Arrivé au premier carrefour, il se retourna. Le point de vue était spectaculaire, la ville scintillait, chacune de ses lumières se diffusant dans les brumes. Le brouillard empêchait Scott de distinguer clairement la voiture de Hold sur le parking en contrebas. Il vérifia sa montre et reprit son avancée vers le loch St Margaret. Il dépassa une petite crête où le sentier se divisa. Il bifurqua vers la gauche, sur le plus étroit. La neige rendait les limites du passage incertaines. Même si Scott était déjà venu, en cette saison et dans l’obscurité, il avait beaucoup de mal à se repérer. Il devina une grande étendue plane et sombre, le loch. Scott savait que les ruines le surplombaient non loin de là. Il se hasarda à couper. En marchant dans les hautes herbes gelées, il sentit le bas de son pantalon s’humidifier. Il longea le bord de la cuvette du loch, les cygnes n’étaient pas là. Les ruines de la St Anthony’s Chapel émergèrent soudain devant lui comme un monstre se dressant dans la nuit. Du monument ne subsistaient que deux pans de murs incomplets soutenant une façade restaurée. Scott éclaira les alentours. Le vent sifflait.

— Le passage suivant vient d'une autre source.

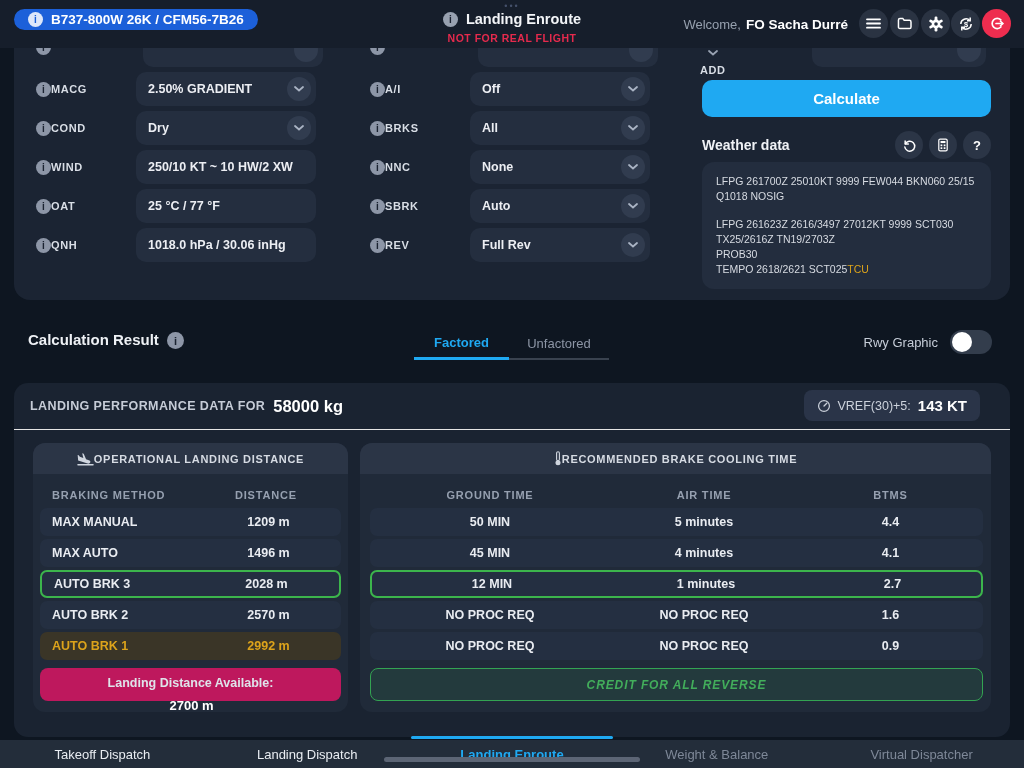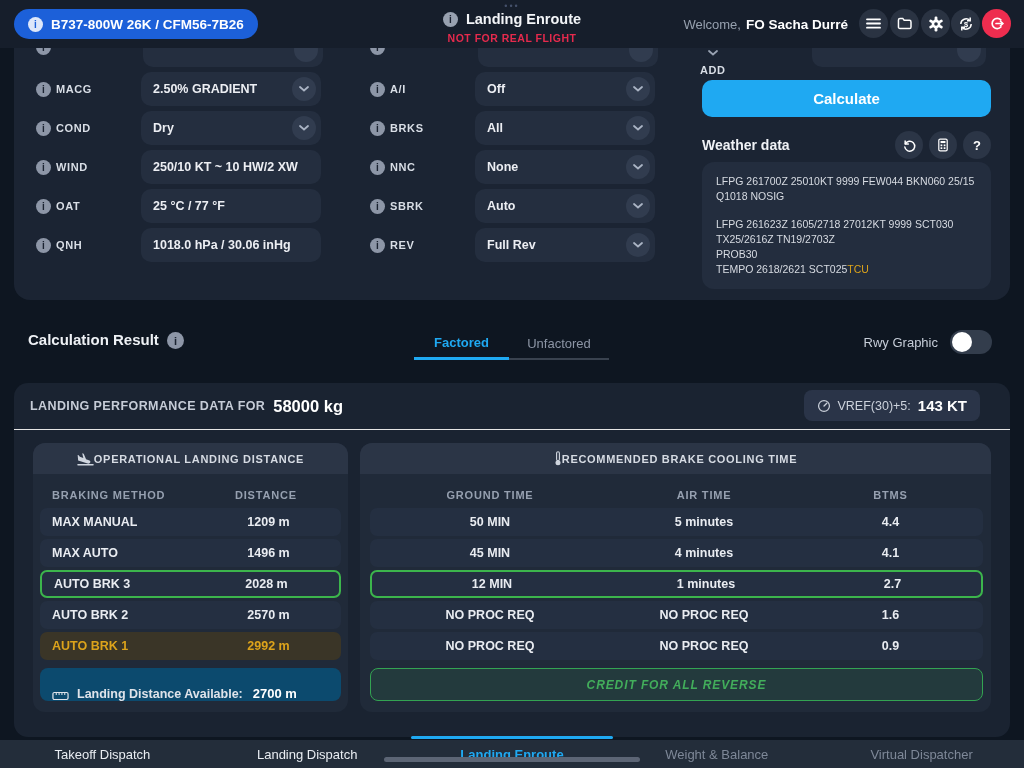"B737-800W 26K / CFM56-7B26" .ac-badge { height: 30px -> 21px }
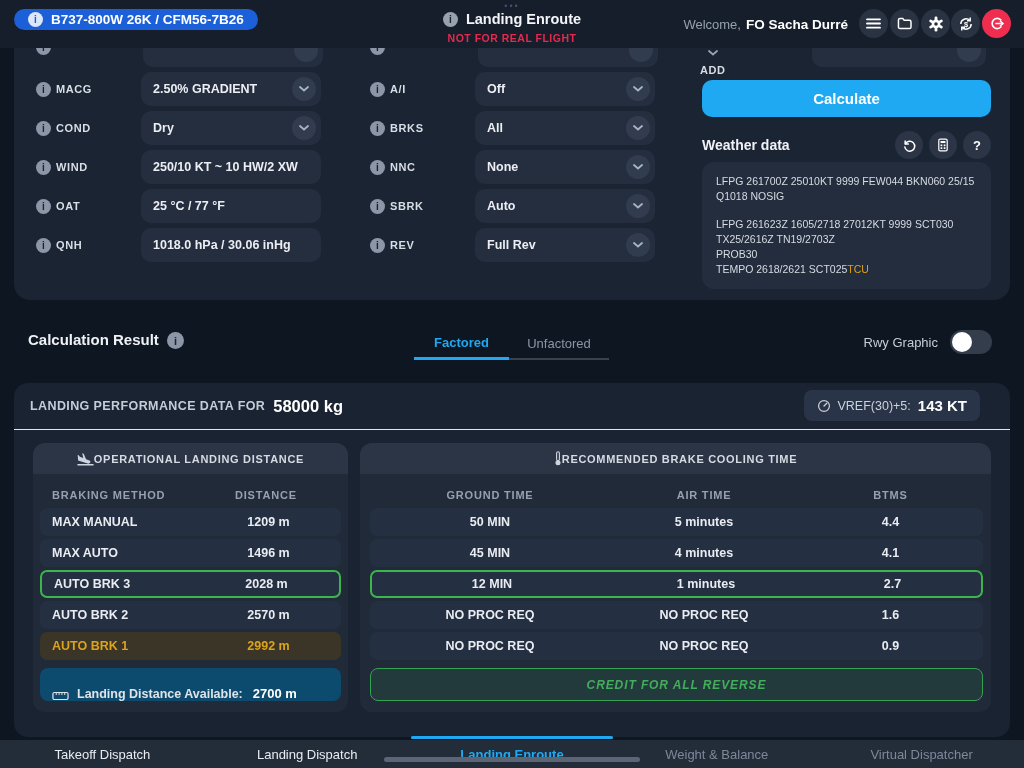"MACG" .frow .lbl { margin-left: 5px -> 0 }
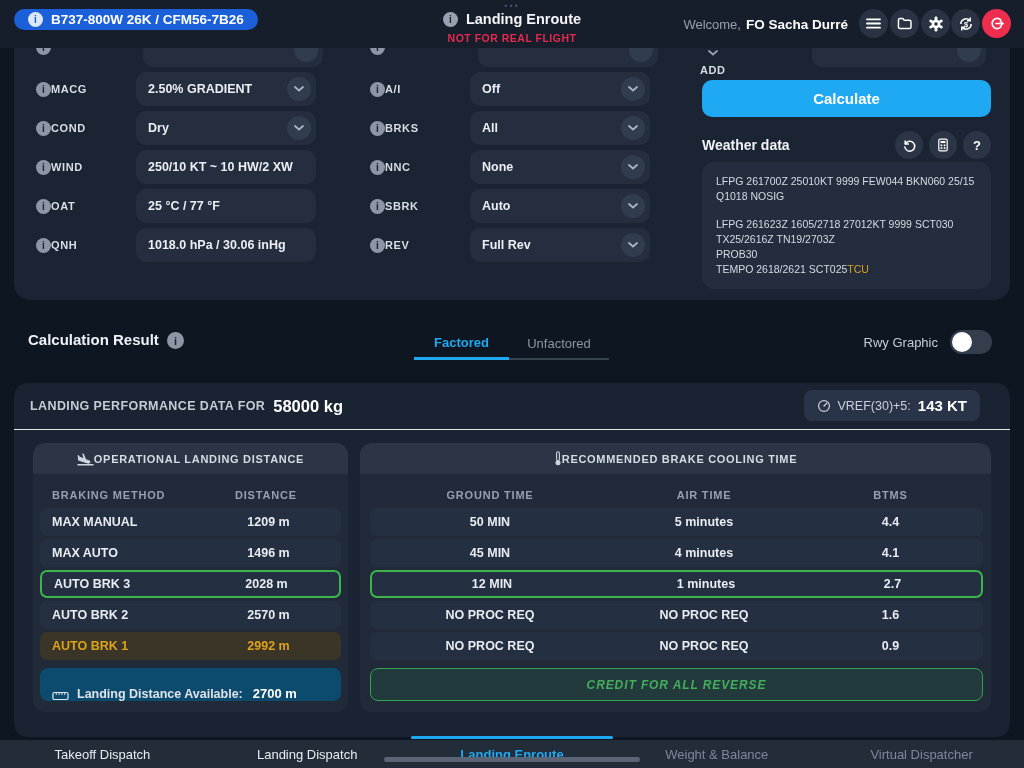"LFPG 261623Z 1605/2718 27012KT 9999" div { text: 1605/2718 -> 2616/3497 }
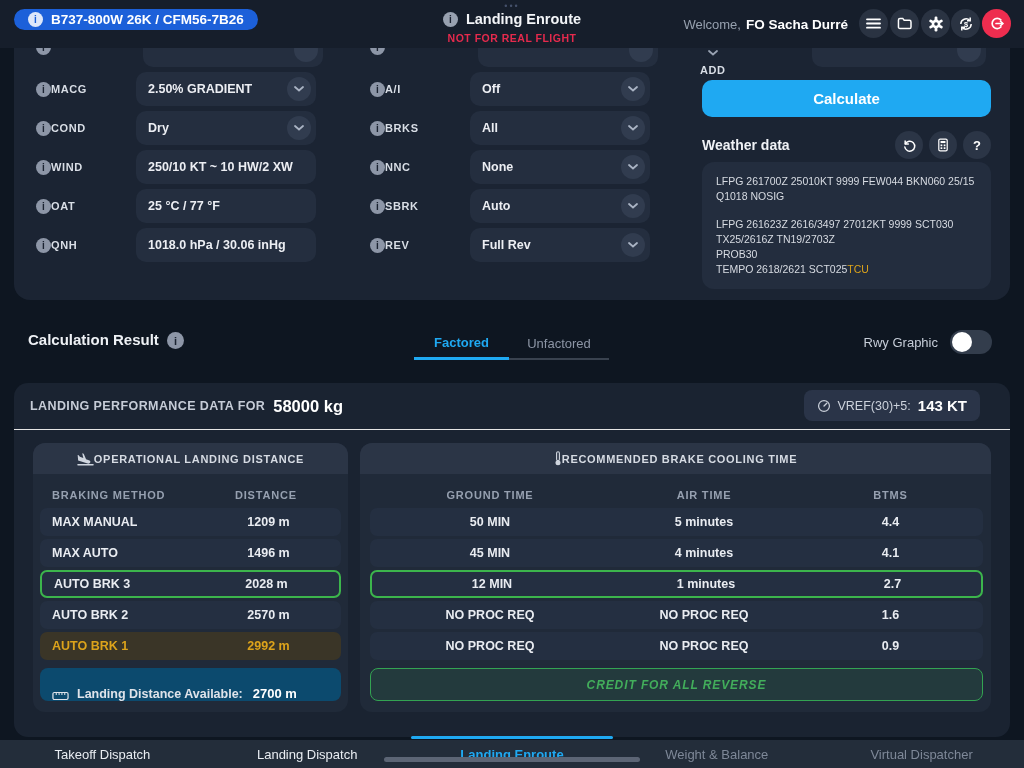"Landing Distance Available:" .lda { align-items: flex-end -> center; background: #0c4a6e -> #be185d; flex-direction: none -> column }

— Il y a quelqu’un ? appela-t-il.
Il consulta sa montre. À une minute près, il était 19 heures. Kinross décida de faire le tour du monument. Il redoutait de rencontrer quelqu’un, mais l’absence de contact le perturbait tout autant.
— Je vais poser le sac, annonça-t-il à la ronde.
Il roula le plastique sur lui-même et le cala au pied du mur près de la porte. Il resta un instant à contempler son étrange colis puis commença à s’éloigner. Il crut entendre une cavalcade dans les herbes. Il se retourna en braquant sa torche mais ne découvrit personne. Il reprit son chemin. Lorsqu’un nouveau bruit plus net l’alerta, il fit volte-face. Le faisceau de sa lampe se réfléchissait sur la neige et éclairait la façade de la chapelle. Scott essaya de voir son sac, sans succès. Il revint vers la ruine sans pouvoir l’apercevoir. Il se mit alors à courir vers le mur et découvrit que son colis avait disparu.